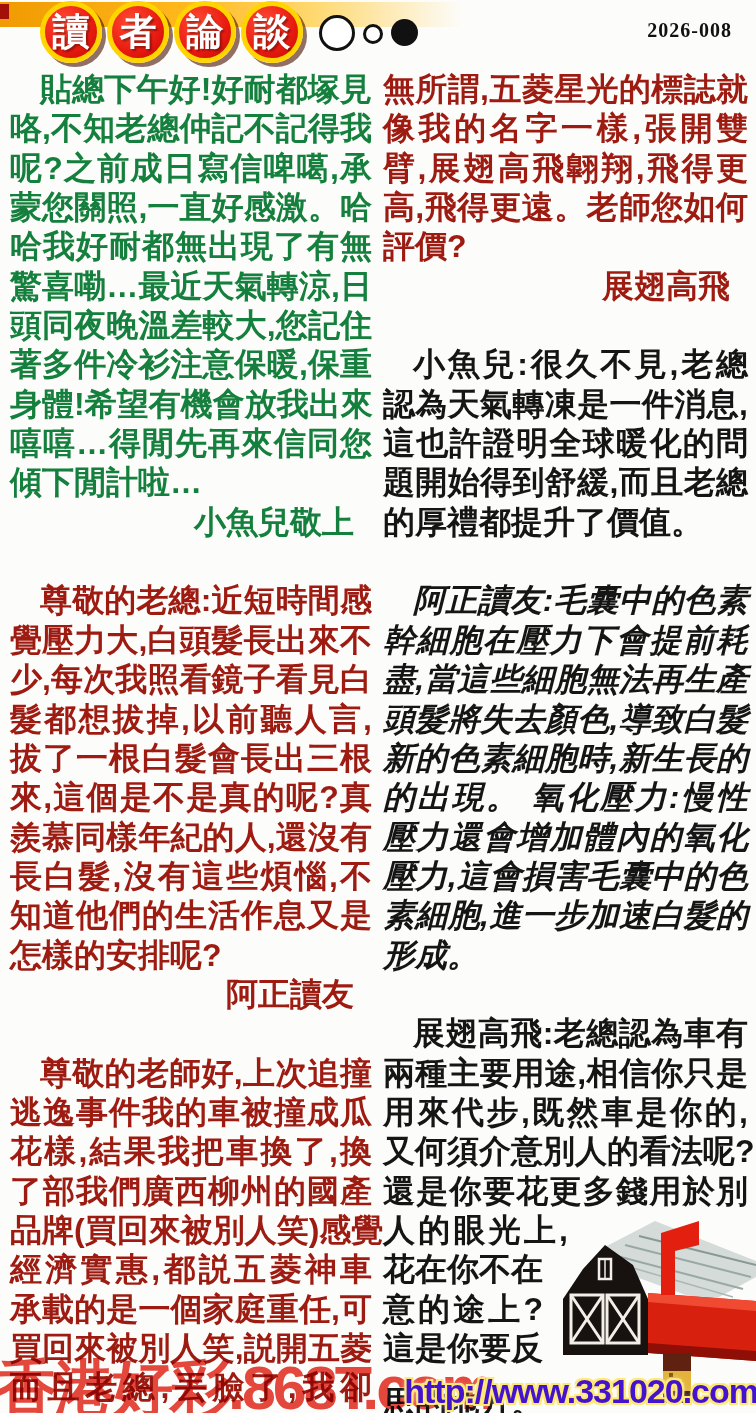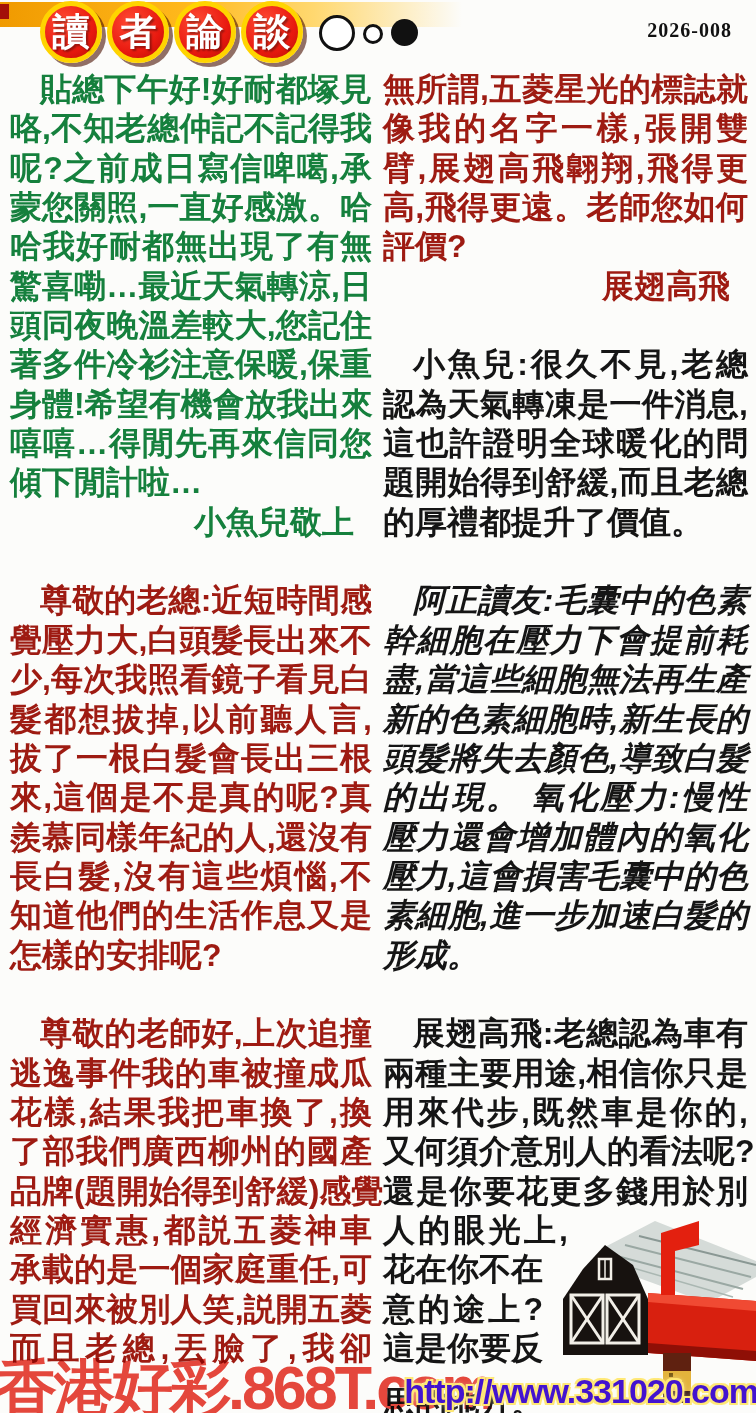--- a/index.html
+++ b/index.html
@@ -133,8 +133,8 @@
         <div class="line" style="padding-left: 30px;">阿正讀友:毛囊中的色素</div>
         <div class="line">幹細胞在壓力下會提前耗</div>
         <div class="line">盡,當這些細胞無法再生產</div>
+        <div class="line">頭髮將失去顏色,導致白髮</div>
         <div class="line">新的色素細胞時,新生長的</div>
-        <div class="line">頭髮將失去顏色,導致白髮</div>
         <div class="line">的出現。 氧化壓力:慢性</div>
         <div class="line">壓力還會增加體內的氧化</div>
         <div class="line">壓力,這會損害毛囊中的色</div>

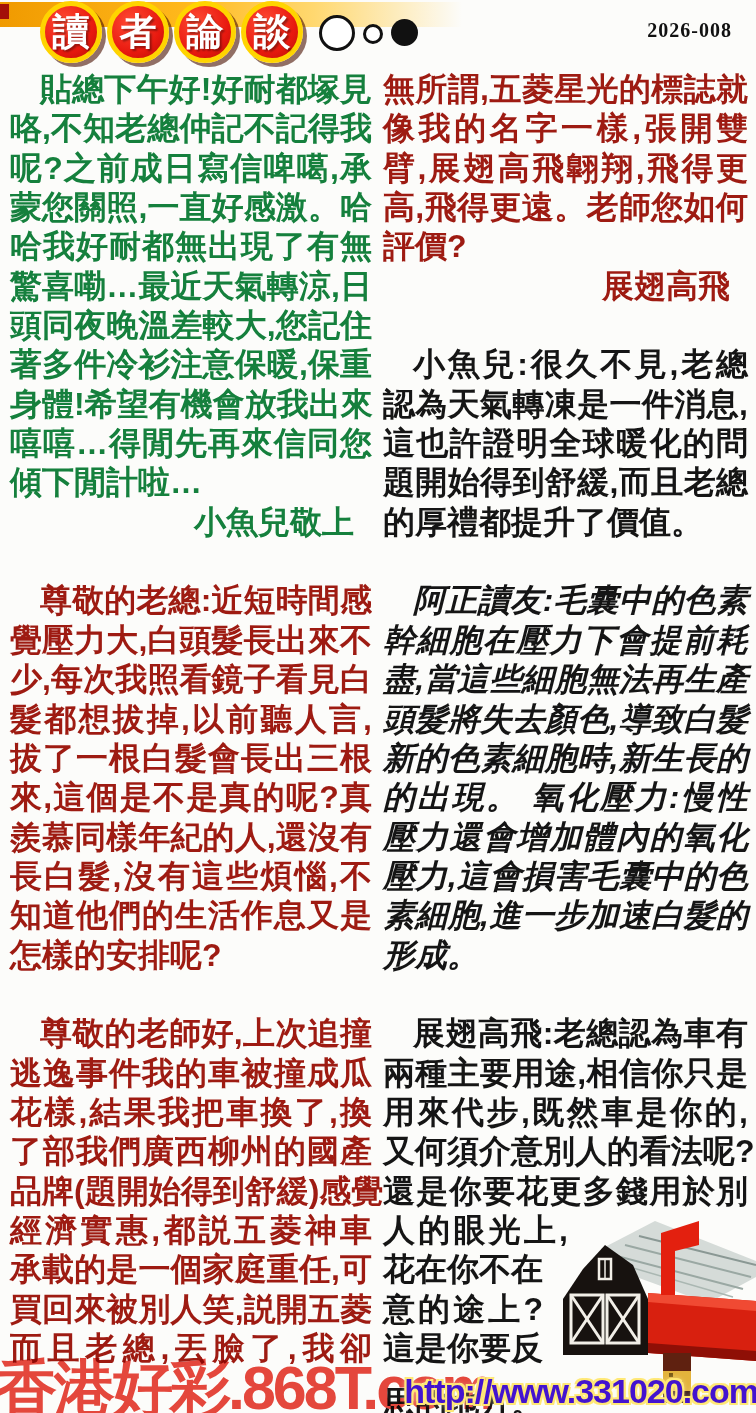--- a/index.html
+++ b/index.html
@@ -100,6 +100,7 @@
         <div class="line">長白髮,沒有這些煩惱,不</div>
         <div class="line">知道他們的生活作息又是</div>
         <div class="line a-l">怎樣的安排呢?</div>
+        <div class="line a-r">阿正讀友</div>
       </div>
       <div class="block" style="color: rgb(158, 27, 18);">
         <div class="line" style="padding-left: 30px;">尊敬的老師好,上次追撞</div>

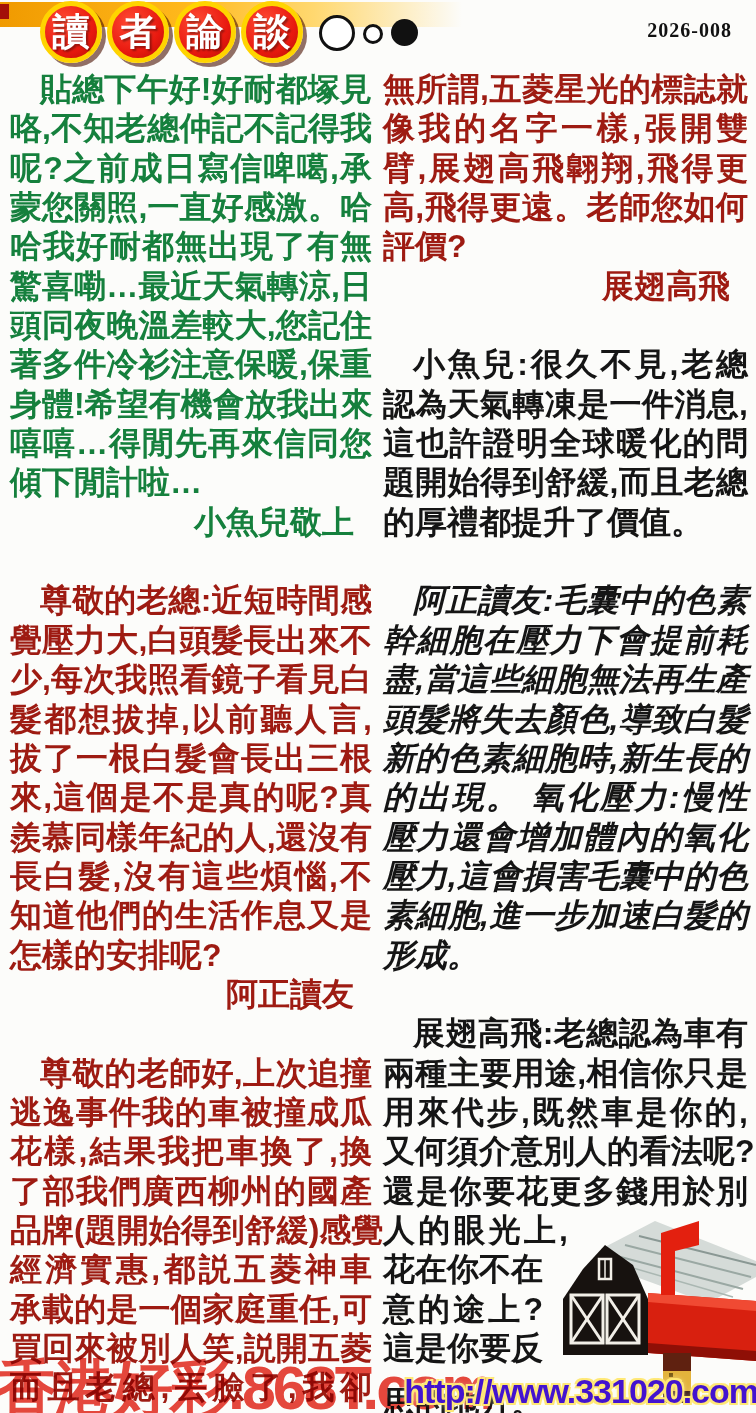--- a/index.html
+++ b/index.html
@@ -107,7 +107,7 @@
         <div class="line">逃逸事件我的車被撞成瓜</div>
         <div class="line">花樣,結果我把車換了,換</div>
         <div class="line">了部我們廣西柳州的國產</div>
-        <div class="line">品牌(題開始得到舒緩)感覺</div>
+        <div class="line">品牌(買回來被別人笑)感覺</div>
         <div class="line">經濟實惠,都説五菱神車</div>
         <div class="line">承載的是一個家庭重任,可</div>
         <div class="line">買回來被別人笑,説開五菱</div>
· · · · ·
*Exercise goal*:
Could you reproduce the listing above word for word while leaving out its pictures?

*Task result*:
--- a/index.html
+++ b/index.html
@@ -133,8 +133,8 @@
         <div class="line" style="padding-left: 30px;">阿正讀友:毛囊中的色素</div>
         <div class="line">幹細胞在壓力下會提前耗</div>
         <div class="line">盡,當這些細胞無法再生產</div>
+        <div class="line">頭髮將失去顏色,導致白髮</div>
         <div class="line">新的色素細胞時,新生長的</div>
-        <div class="line">頭髮將失去顏色,導致白髮</div>
         <div class="line">的出現。 氧化壓力:慢性</div>
         <div class="line">壓力還會增加體內的氧化</div>
         <div class="line">壓力,這會損害毛囊中的色</div>

--- a/index.html
+++ b/index.html
@@ -100,6 +100,7 @@
         <div class="line">長白髮,沒有這些煩惱,不</div>
         <div class="line">知道他們的生活作息又是</div>
         <div class="line a-l">怎樣的安排呢?</div>
+        <div class="line a-r">阿正讀友</div>
       </div>
       <div class="block" style="color: rgb(158, 27, 18);">
         <div class="line" style="padding-left: 30px;">尊敬的老師好,上次追撞</div>

--- a/index.html
+++ b/index.html
@@ -107,7 +107,7 @@
         <div class="line">逃逸事件我的車被撞成瓜</div>
         <div class="line">花樣,結果我把車換了,換</div>
         <div class="line">了部我們廣西柳州的國產</div>
-        <div class="line">品牌(題開始得到舒緩)感覺</div>
+        <div class="line">品牌(買回來被別人笑)感覺</div>
         <div class="line">經濟實惠,都説五菱神車</div>
         <div class="line">承載的是一個家庭重任,可</div>
         <div class="line">買回來被別人笑,説開五菱</div>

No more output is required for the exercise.